Einsatz eines verbesserten und intelligenteren Interactive Voice Response (IVR)-Systems: Unser Anspruch ist es, unseren Kunden schnell und effektiv die Unterstützung zu geben, die sie benötigen. In den kommenden Monaten implementieren wir ein KI-gestütztes Interactive Voice Response (IVR)-System, das die Kundenerfahrung bei der Weiterleitung von Anrufen verbessert, Kunden auf sicherheitsrelevante Informationen zu ihrem Produkt hinweist und auf Anfrage automatisch Supportfälle eröffnet.
Zusammenarbeit mit Kunden für die Aufrüstung auf die neuesten Plattformen: Da wir an der Verbesserung der Sicherheit unserer neuesten Versionen arbeiten, ist es auch wichtig, dass unsere Kunden von diesen Verbesserungen profitieren können, indem sie auf unseren am besten unterstützten und sichersten Plattformen laufen.

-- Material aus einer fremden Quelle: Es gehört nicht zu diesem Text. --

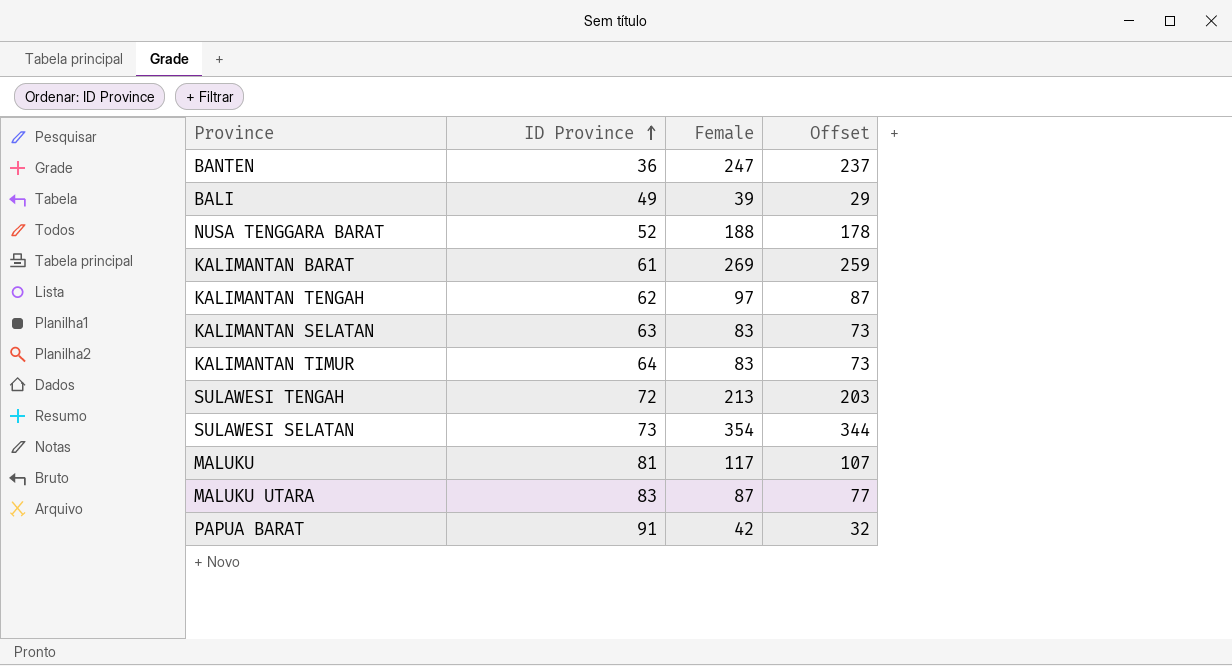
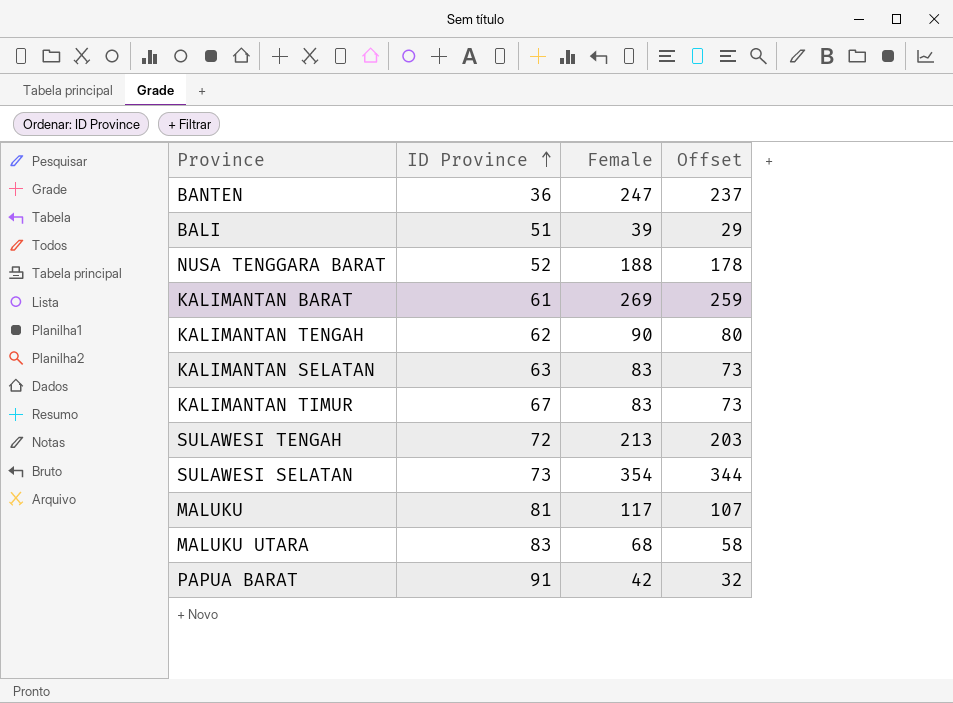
BALI | ID Province: 49 -> 51
KALIMANTAN TENGAH | Female: 97 -> 90
KALIMANTAN TENGAH | Offset: 87 -> 80
KALIMANTAN TIMUR | ID Province: 64 -> 67
MALUKU UTARA | Female: 87 -> 68
MALUKU UTARA | Offset: 77 -> 58

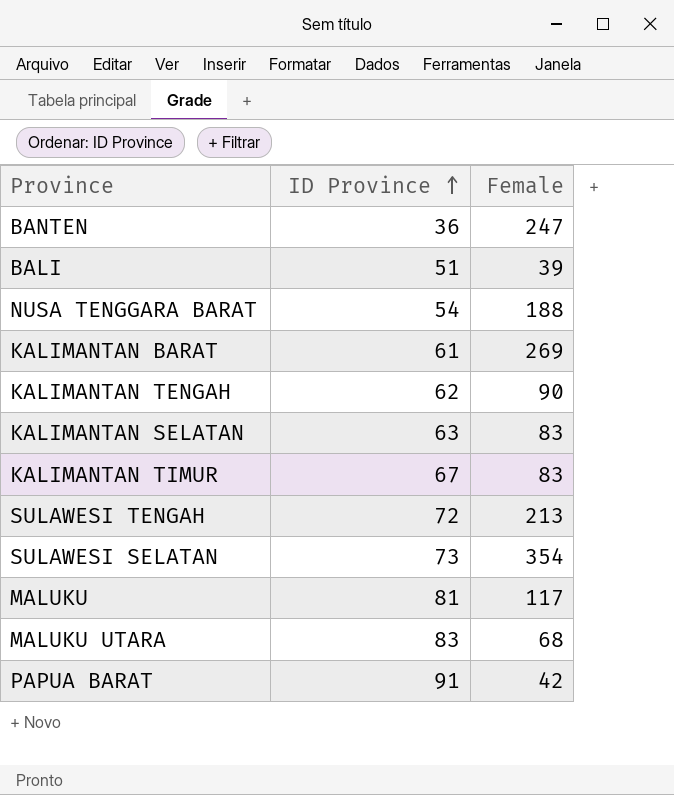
column Offset | formula: [Female] - 10 -> none
NUSA TENGGARA BARAT | ID Province: 52 -> 54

Wir arbeiten mit unseren Kunden zusammen, um Spannungen zu verringern, – seien sie vertraglicher, technischer oder finanzieller Art – um die Einführung der neuesten und sichersten Lösungen und Sicherheitsverbesserungen zu erleichtern, die zum Schutz vor der aktuellen Bedrohungslandschaft entwickelt wurden.
Praktische Hindernisse für die Sicherheitshygiene von On-Prem-Geräten überwinden: Wir wissen, dass die Verwaltung von Unternehmensnetzwerken in der Praxis ein Gleichgewicht zwischen praktischen Gegebenheiten und Einschränkungen erfordert. Wenn Kunden eine vollständige On-Prem-Lösung benötigen, möchten wir ihnen helfen, innerhalb dieser Grenzen zu arbeiten, ohne die Systemsicherheit zu gefährden. Wir arbeiten [in den kommenden Wochen] mit On-Prem-Kunden zusammen, um ihnen die Erfahrungen und bewährten Verfahren für den Betrieb ihrer Lösungen in der aktuellen Umgebung zu vermitteln.

4. Weitergabe von Informationen an unsere Kunden und die Community.

Informationsaustausch und Transparenz: Gesunde Kundenbeziehungen sind für den Erfolg unseres Unternehmens von zentraler Bedeutung, und unsere intensive Zusammenarbeit mit den Kunden und deren Feedback während dieses Incidents haben zu einem enormen gegenseitigen Nutzen geführt. Wir wollen dafür sorgen, dass dies so bleibt. Kunden und Partner können davon ausgehen, dass Ivanti die gewonnenen Erkenntnisse weitergibt. Außerdem planen wir, unsere Kunden-Briefings mit externen Experten fortzusetzen, eine eigene Blog-Reihe zur aktuellen Bedrohungslage zu starten sowie Webinare und Diskussionsrunden zu Datenschutz- und Sicherheitsthemen mit unserer Community durchzuführen.
Einrichtung eines Kundenbeirats: Jede der oben genannten Initiativen muss sich am Input der Kunden orientieren und auf deren Feedback abgestimmt werden. Wir institutionalisieren diesen Prozess und kündigen in den kommenden Wochen Pläne an, wie wir den Input unserer Kunden für die Produktentwicklung, die Priorisierung von Funktionen, Sicherheitsbelange und strategische Entscheidungen über unsere Produkt-Roadmaps sammeln können.